«…От невообразимого шума и гама, в который вмешивался треск пулемета и густой бас канонады – мы сразу оглохли, будто пробкой заткнуло уши. Долго выстоять было трудно, хотя страха я не ощутил никакого: стрельба шла перекидным огнем через двор; но общая картина звукового пейзажа была такова, что больно было ушам и голове; визг металла, форменным образом режущего воздух, был высок и свистящ – невозможно было находиться в этом аду…
Так длилось долго, казалось – вечность! Выходить на улицу нельзя было и думать. Телефон молчал, лампочки не горели и не светили, а только изредка вдруг самоосвещались красным полусветом, дрожа и только на доли минуты…»

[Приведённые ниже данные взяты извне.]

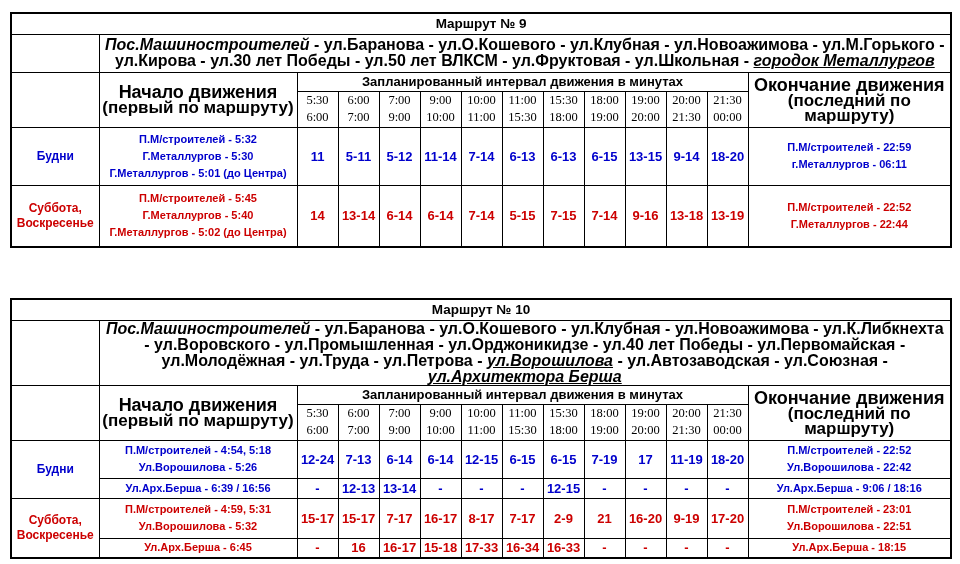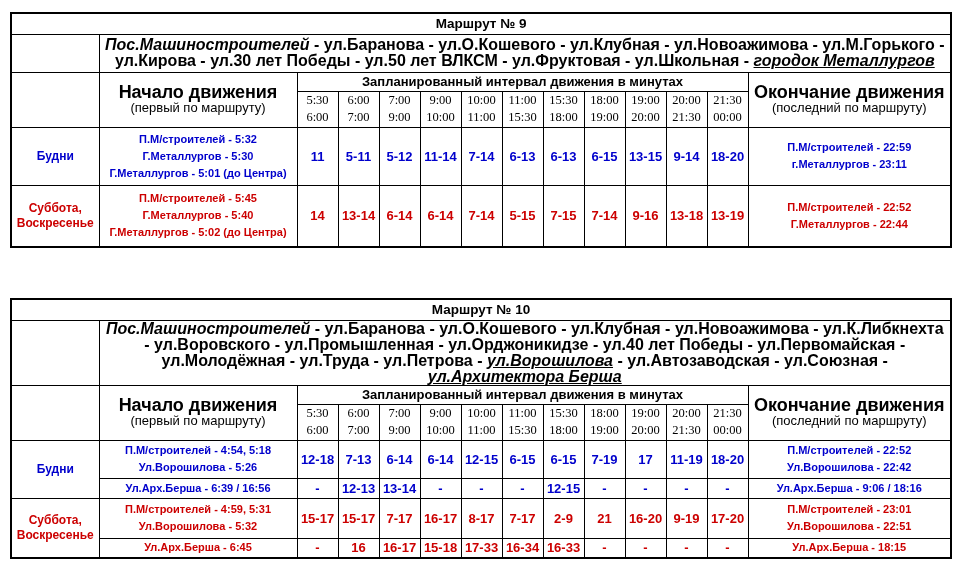--- a/index.html
+++ b/index.html
@@ -24,7 +24,7 @@
   .seg-biu { font-style:italic; text-decoration:underline; }
   .interval-hdr { font-weight:bold; font-size:13px; height:19px; }
   .hdr-main { font-weight:bold; font-size:18px; line-height:16px; }
-  .hdr-sub  { font-weight:normal; font-size:13px; line-height:15px;text-align:center; }
+  .hdr-sub  { font-weight:bold; font-size:17px; line-height:15px;text-align:center; }
   .time div { font-size:12.5px; line-height:17px; }
   tr.times-row td { height:36px;font-family:Liberation Serif, serif; }
   .day { font-weight:bold; font-size:12px; line-height:15px; }

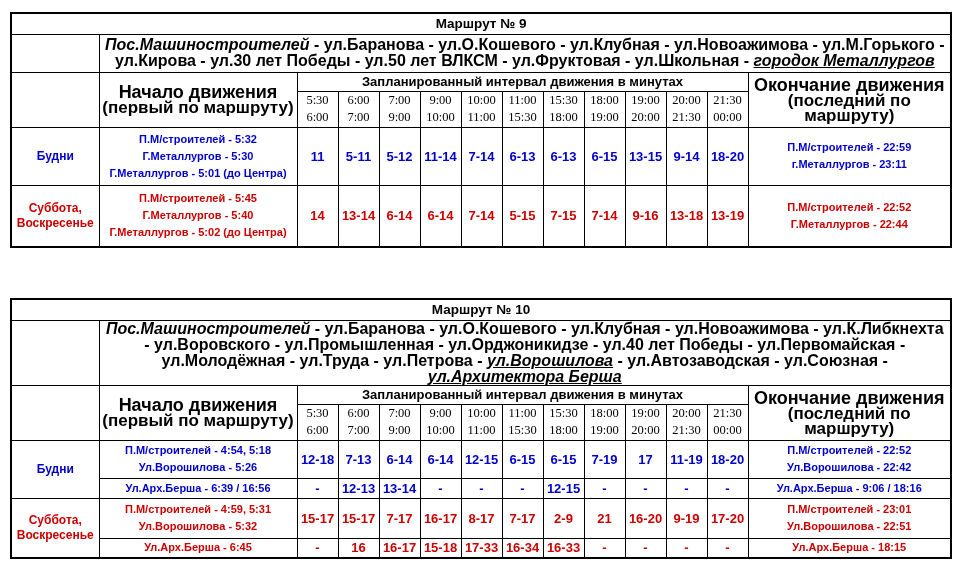--- a/index.html
+++ b/index.html
@@ -141,7 +141,7 @@
       <td class="iv blue">18-20</td>
       <td class="endcol blue">
         <div>П.М/строителей - 22:59</div>
-        <div>г.Металлургов - 23:11</div>
+        <div>г.Металлургов - 06:11</div>
       </td>
     </tr>
     <tr class="h62">

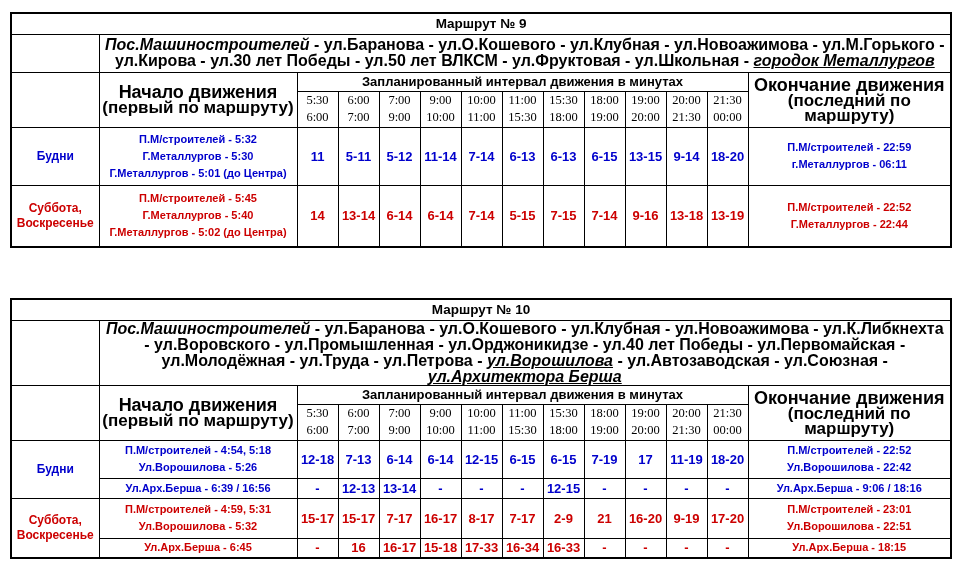--- a/index.html
+++ b/index.html
@@ -252,7 +252,7 @@
         <div>П.М/строителей - 4:54, 5:18</div>
         <div>Ул.Ворошилова - 5:26</div>
       </td>
-      <td class="iv blue">12-18</td>
+      <td class="iv blue">12-24</td>
       <td class="iv blue">7-13</td>
       <td class="iv blue">6-14</td>
       <td class="iv blue">6-14</td>

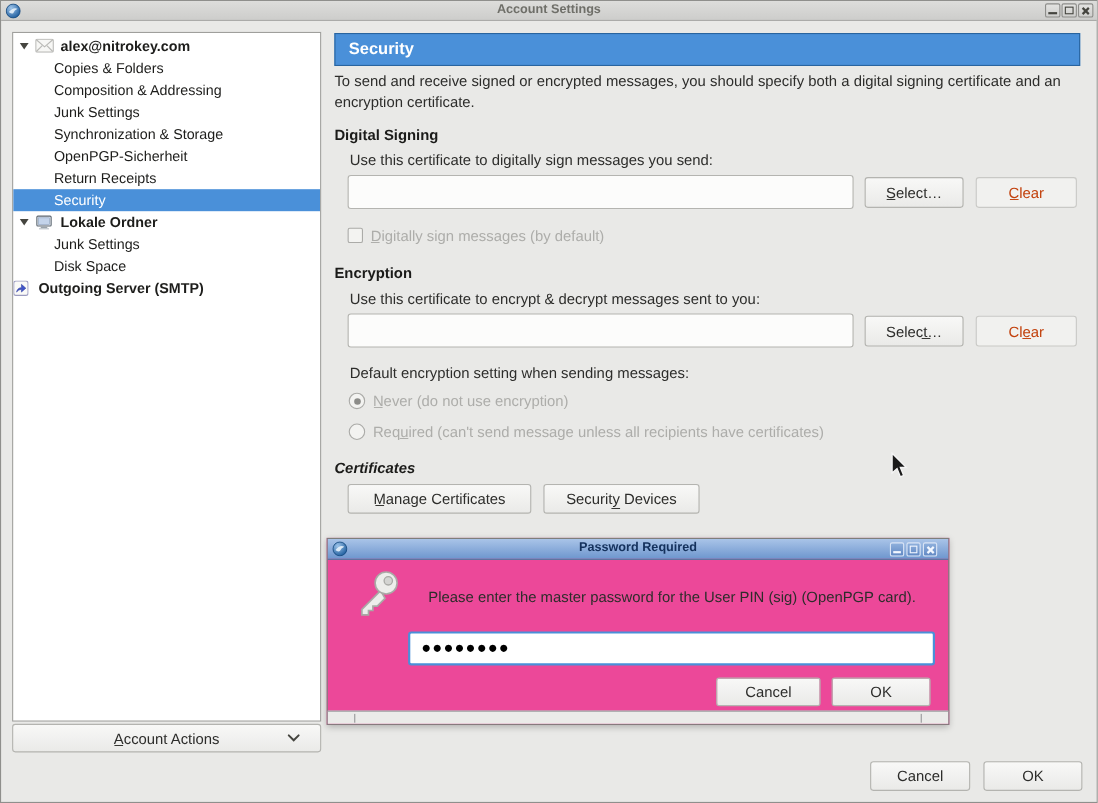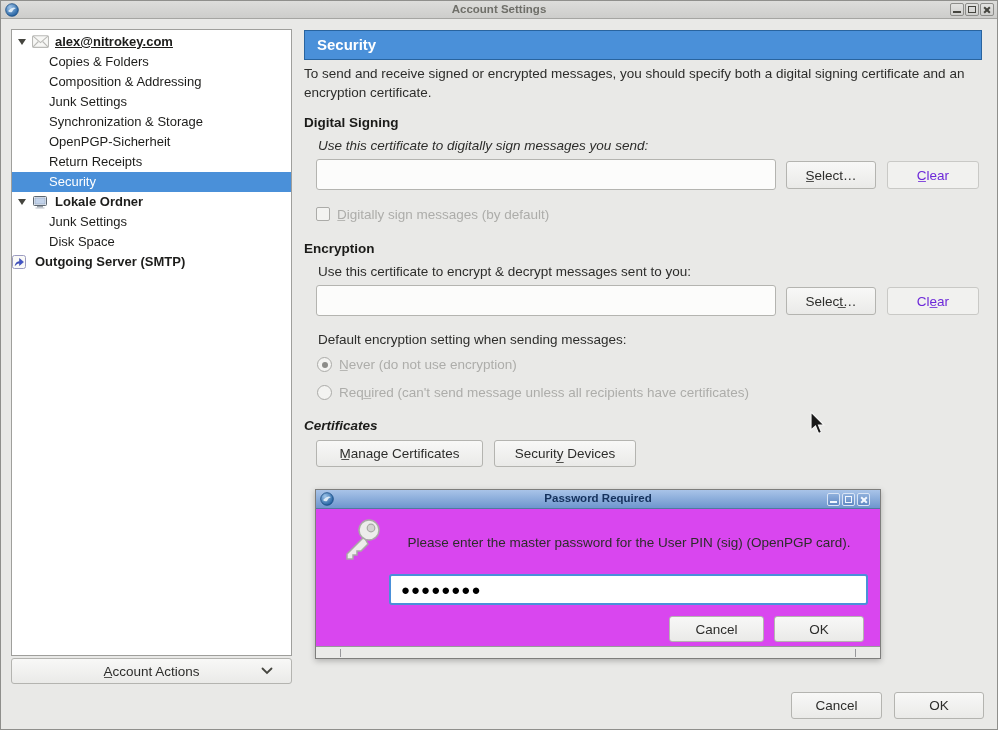--- a/index.html
+++ b/index.html
@@ -31,7 +31,7 @@
     border-top: 6px solid #45453f; margin-right: 6px; flex: 0 0 auto; }
   .tree-icon { width: 17px; height: 14px; margin-right: 6px; flex: 0 0 auto; display: inline-flex; }
   .tree-label.bold { font-weight: bold; }
-  .tree-label.underline { text-decoration: underline; }
+  .tree-label.underline { }
   .account-actions { position: absolute; left: 10px; top: 657px; width: 281px; height: 26px;
     display: flex; align-items: center; justify-content: center; font-size: 13.5px; color: #2d2d2b;
     background: linear-gradient(#f8f8f7, #eaeae8); border: 1px solid #b4b4b0; border-radius: 3px; }

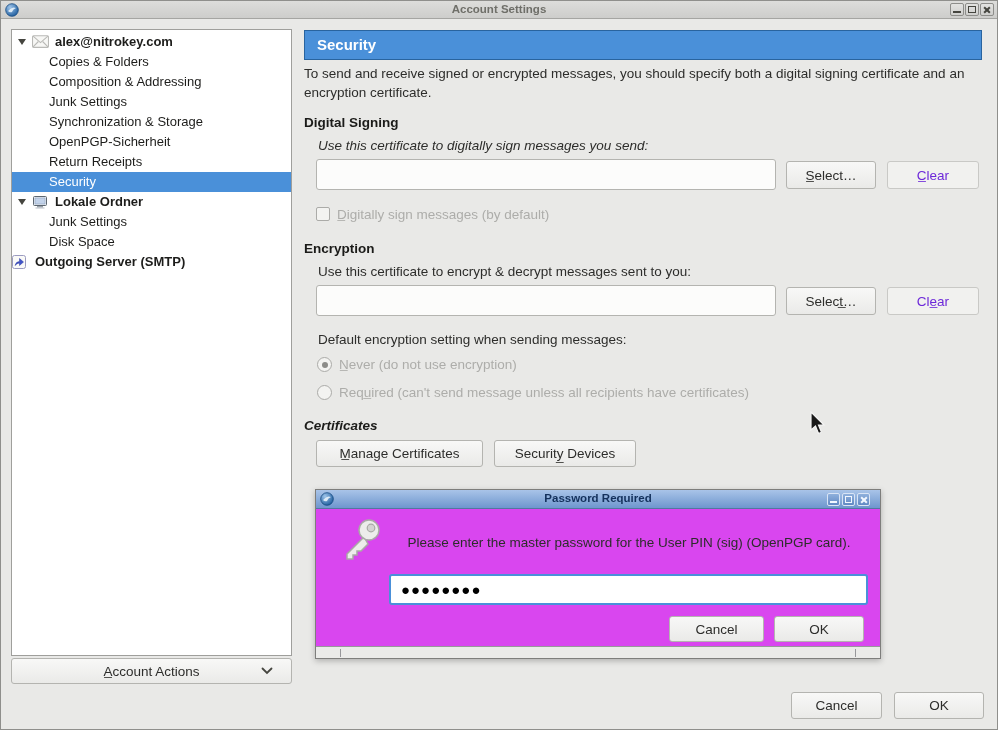--- a/index.html
+++ b/index.html
@@ -196,7 +196,7 @@
   <div class="intro">To send and receive signed or encrypted messages, you should specify both a digital signing certificate and an encryption certificate.</div>
 
   <div class="h-sec" style="left:303px; top:114px;">Digital Signing</div>
-  <div class="lbl" style="left:317px; top:137px;font-style:italic;">Use this certificate to digitally sign messages you send:</div>
+  <div class="lbl" style="left:317px; top:137px;">Use this certificate to digitally sign messages you send:</div>
   <input class="cert-input" style="left: 315px; top: 158px;" value="">
   <div class="btn" style="left:785px; top:160px; width:90px; height:28px;">
     <span>S̲elect…</span>

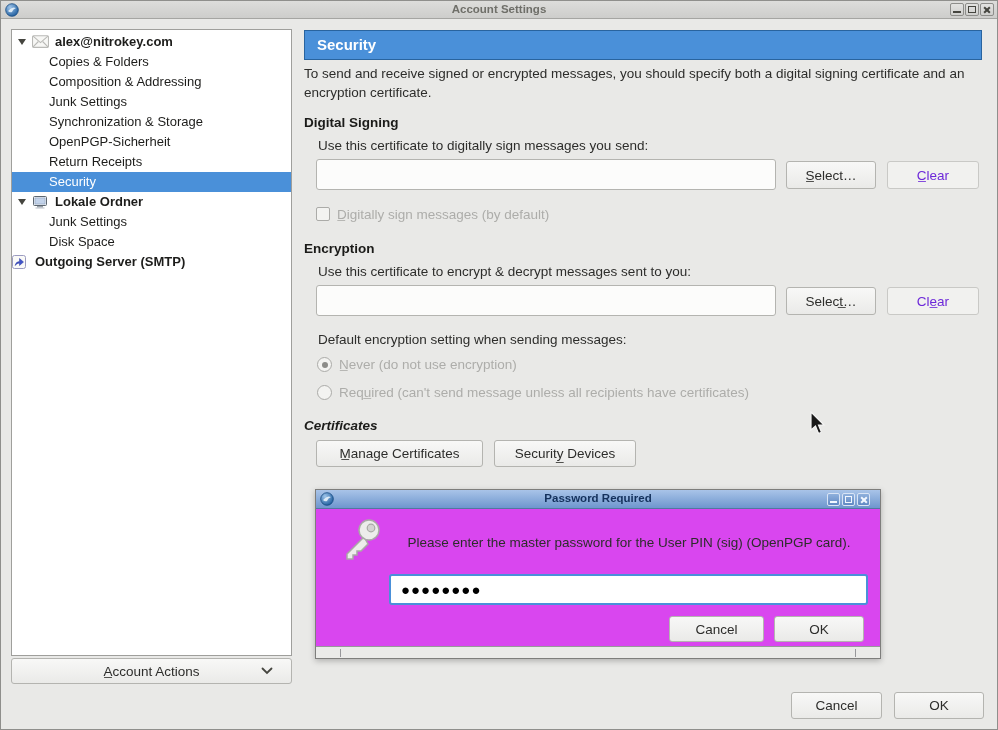--- a/index.html
+++ b/index.html
@@ -51,7 +51,7 @@
   .btn { position: absolute; display: flex; align-items: center; justify-content: center;
     background: linear-gradient(#f8f8f7, #eaeae8); border: 1px solid #b4b4b0; border-radius: 3px;
     font-size: 13.5px; color: #2d2d2b; cursor: default; white-space: nowrap; }
-  .btn.disabled { background: #f1f1ef; color: #6d28d9; border-color: #c9c9c6; }
+  .btn.disabled { background: #f1f1ef; color: #c2410c; border-color: #c9c9c6; }
   .checkrow, .radiorow { position: absolute; display: flex; align-items: flex-start; }
   .checkbox { width: 14px; height: 14px; border: 1px solid #ababa8; border-radius: 2px;
     background: #f3f3f1; margin-right: 7px; flex: 0 0 auto; }

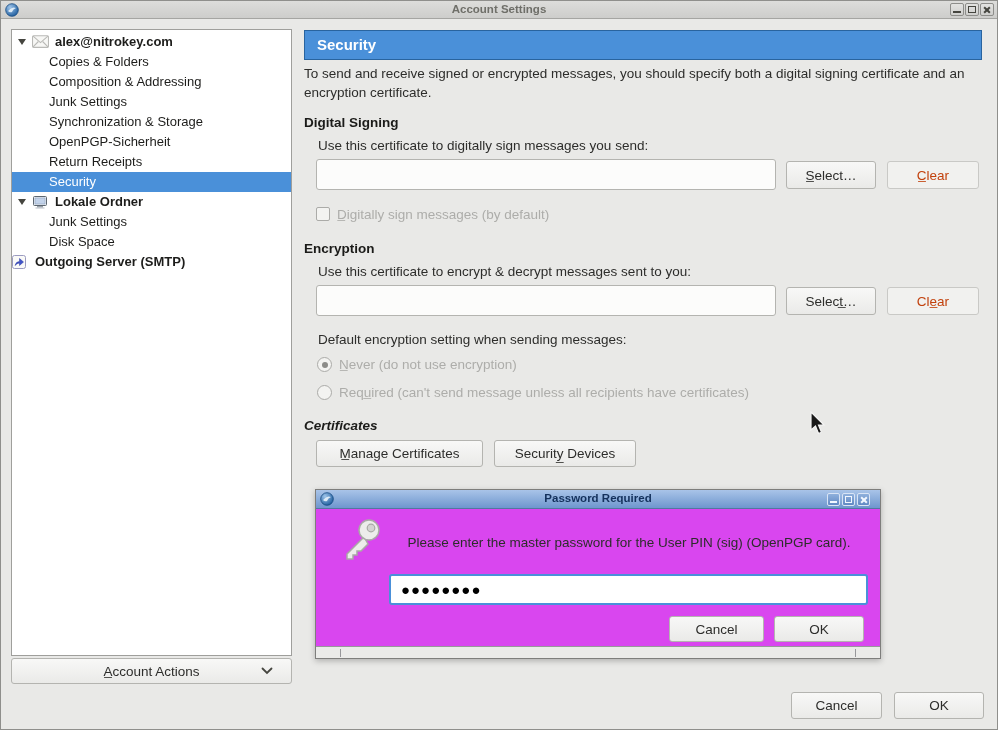--- a/index.html
+++ b/index.html
@@ -61,8 +61,8 @@
     border-radius: 50%; background: #8c8c89; }
 
   
-  .dialog { position: absolute; left: 314px; top: 488px; width: 566px; height: 170px;
-    background: #d946ef; border: 1px solid #7e7e7c; box-shadow: 0 2px 6px rgba(0,0,0,0.25); }
+  .dialog { position: absolute; left: 296px; top: 488px; width: 566px; height: 170px;
+    background: #ec4899; border: 1px solid #7e7e7c; box-shadow: 0 2px 6px rgba(0,0,0,0.25); }
   .dlg-titlebar { position: absolute; left: 0; top: 0; right: 0; height: 19px;
     background: linear-gradient(#a9c4e8, #6e96ce); border-bottom: 1px solid #53779f; }
   .dlg-title { position: absolute; left: 0; right: 0; top: 2px; text-align: center;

«…В не убиравшуюся месяцами столовую смотрели с Сивцева Вражка зимние сумерки, террор, крыши и деревья Приарбатья. Хозяин квартиры, бородатый газетный работник чрезвычайной рассеянности и добродушия, производил впечатление холостяка, хотя имел семью в Оренбургской губернии… При наступлении темноты постовые открывали вдохновенную пальбу из наганов. Они стреляли то пачками, то отдельными редкими вопрошаньями в ночь, полными жалкой безотзывной смертоносности, и так как им нельзя было попасть в такт и много гибло от шальных пуль, то в целях безопасности по переулкам вместо милиции хотелось расставить фортепьянные метрономы…»
Вдохновение
По заборам бегут амбразуры,
Образуются бреши в стене,
Когда ночь оглашается фурой
Повестей, неизвестных весне.
Без клещей приближенье фургона
Вырывает из ниш костыли
Только гулом свершенных прогонов,
Подымающих пыль издали.
Этот грохот им слышен впервые.
Завтра, завтра понять я вам дам,
Как рвались из ворот мостовые,
Вылетая по жарким следам,
Как в российскую хвойную скорбкость
Скипидарной, как утро, струи
Погружали постройки свой корпус
И лицо окунал конвоир.
О, теперь и от лип не в секрете:
Город пуст по зарям оттого,
Что последний из смертных в карете
Под стихом и при нем часовой.
В то же утро, ушам не поверя,
Протереть не успевши очей,
Сколько бедных, истерзанных перьев
Рвется к окнам из рук рифмачей!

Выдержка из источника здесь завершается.